Reference is made to my U.S. Pat. Nos. 3,305,351 and 4,349,000 for detailed discussion of pulse-width modulating circuitry for operation of the solenoids of fuel-injectors in a variety of engines of the character indicated. The disclosure in said patents, for example in connection with FIG. 6 of said U.S. Pat. No. 4,349,000, is concerned with circuit accommodation of various input parameters, in the form of analog voltages which reflect air-mass flow for the current engine speed, and a correction is made for volumetric efficiency of the particular engine, to arrive at a pulse-width modulating voltage E.sub.MOD. in a line to each of two like square-wave pulse generators. These pulse generators respectively serve for fuel-injection control in different groups of cylinders in the involved engine. The input parameters include engine speed and throttle setting, and the disclosure is for a potentiometer to track throttle setting, which is the customary provision for general public acceptability--i.e., for normal commercially satisfactory performance.
However, for racing performance, as when a marine outboard engine is expected to sustain operating speeds in excess of 6,000 rpm, there is such a short life for the best available throttle-tracking potentiometer as to jeopardize performance in a given race, and the potentiometer must be replaced altogether too often.
BRIEF STATEMENT OF THE INVENTIONIt is an object of the invention to provide improved means for effectively translating throttle position into a suitably related fuel-flow control signal, for engines of the character indicated.
It is a specific object to meet the above object without use of a potentiometer or any other mechanical means to track throttle position.
Another specific object is to meet the above objects with means affording inherently greater life, and superior performance and reliability, in racing use of such engines.

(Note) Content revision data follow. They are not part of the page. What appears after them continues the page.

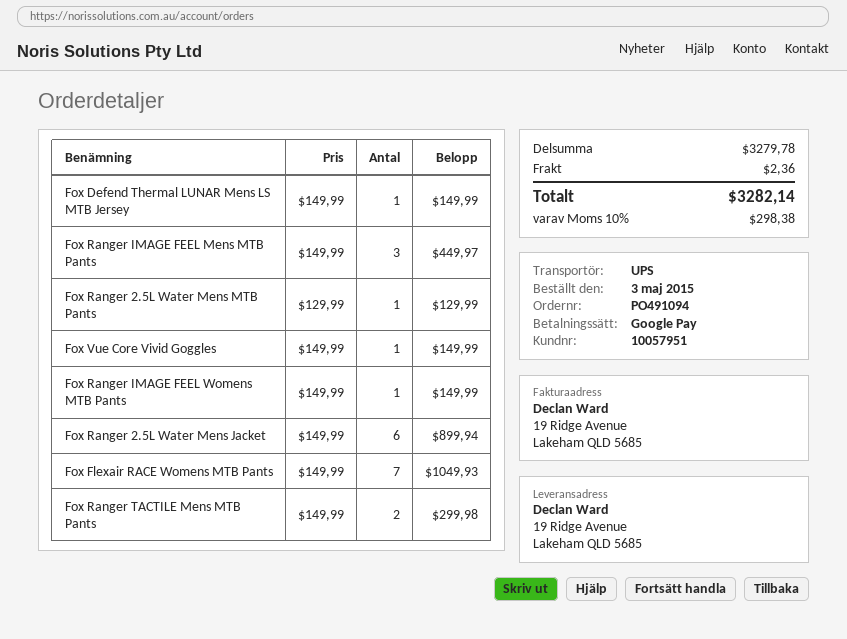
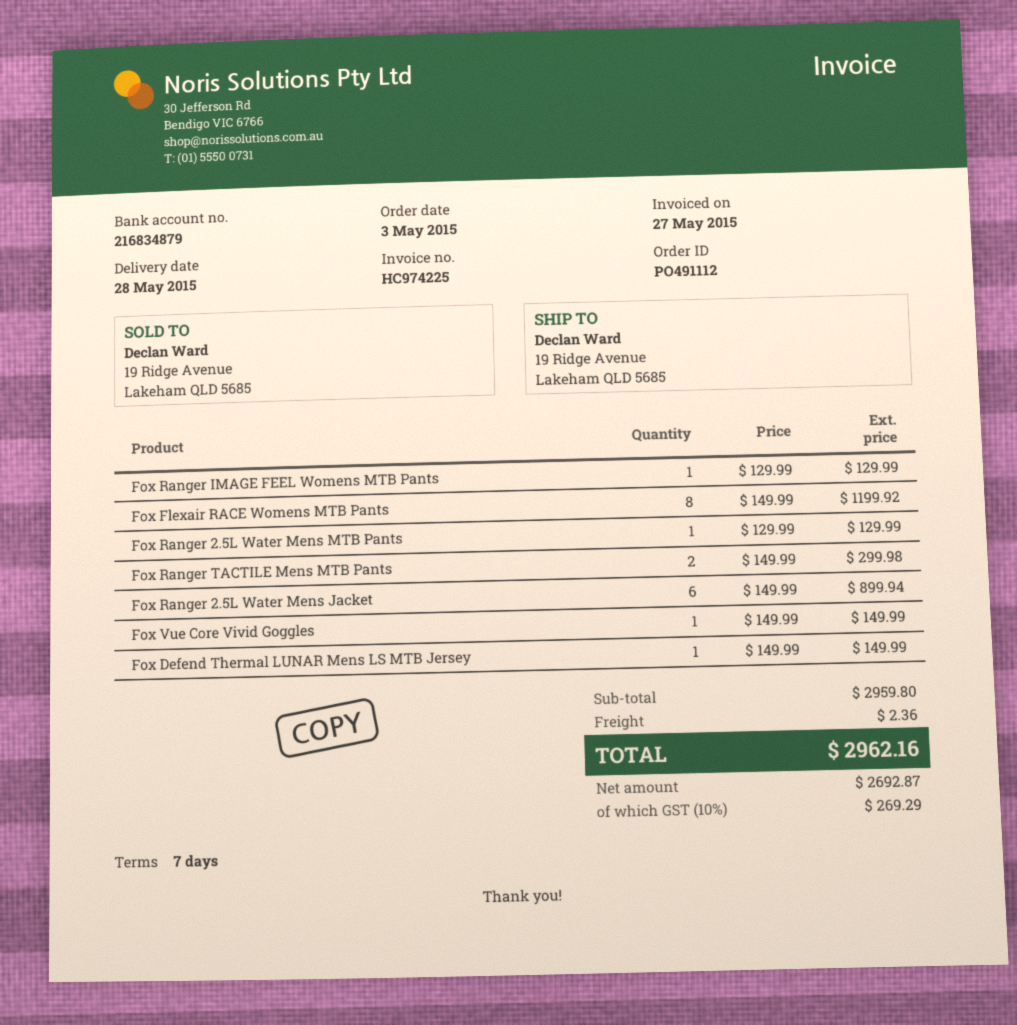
order number: PO491094 -> PO491112
Fox Ranger IMAGE FEEL Mens MTB Pants: 3 x 149.99 = 449.97 -> none
Fox Ranger IMAGE FEEL Womens MTB Pants: 1 x 149.99 = 149.99 -> 1 x 129.99 = 129.99
Fox Flexair RACE Womens MTB Pants: 7 x 149.99 = 1049.93 -> 8 x 149.99 = 1199.92
subtotal: 3279.78 -> 2959.80
tax: 10% = 298.38 -> 10% = 269.29
total: 3282.14 -> 2962.16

The invention meets the above objects and provides certain further advantageous features in a device which interprets intake-manifold vacuum and engine speed to produce an output signal that reflects throttle position. Since the device has no mechanical tie to the throttle, there is none of the hysteresis or mechanical wear that are characteristic of conventional throttle-position sensors.
The device comprises a tachometer circuit which is modulated by the signal from a differential-pressure transducer, connected to track the instantaneous pressure drop across the engine throttle. The tachometer output controls the duty cycle of a pulse generator which, in turn, drives an output transistor; a reference potential is applied across the load resistor and emitter of this output transistor, and the output signal is obtained as a d-c control signal, upon filtering the signal from the collector of the input transducer.
The transfer function of the device yields maximum output when there is little or no intake vacuum, e.g., at sustained high speed, and minimum output is obtained from minimum speed and maximum vacuum.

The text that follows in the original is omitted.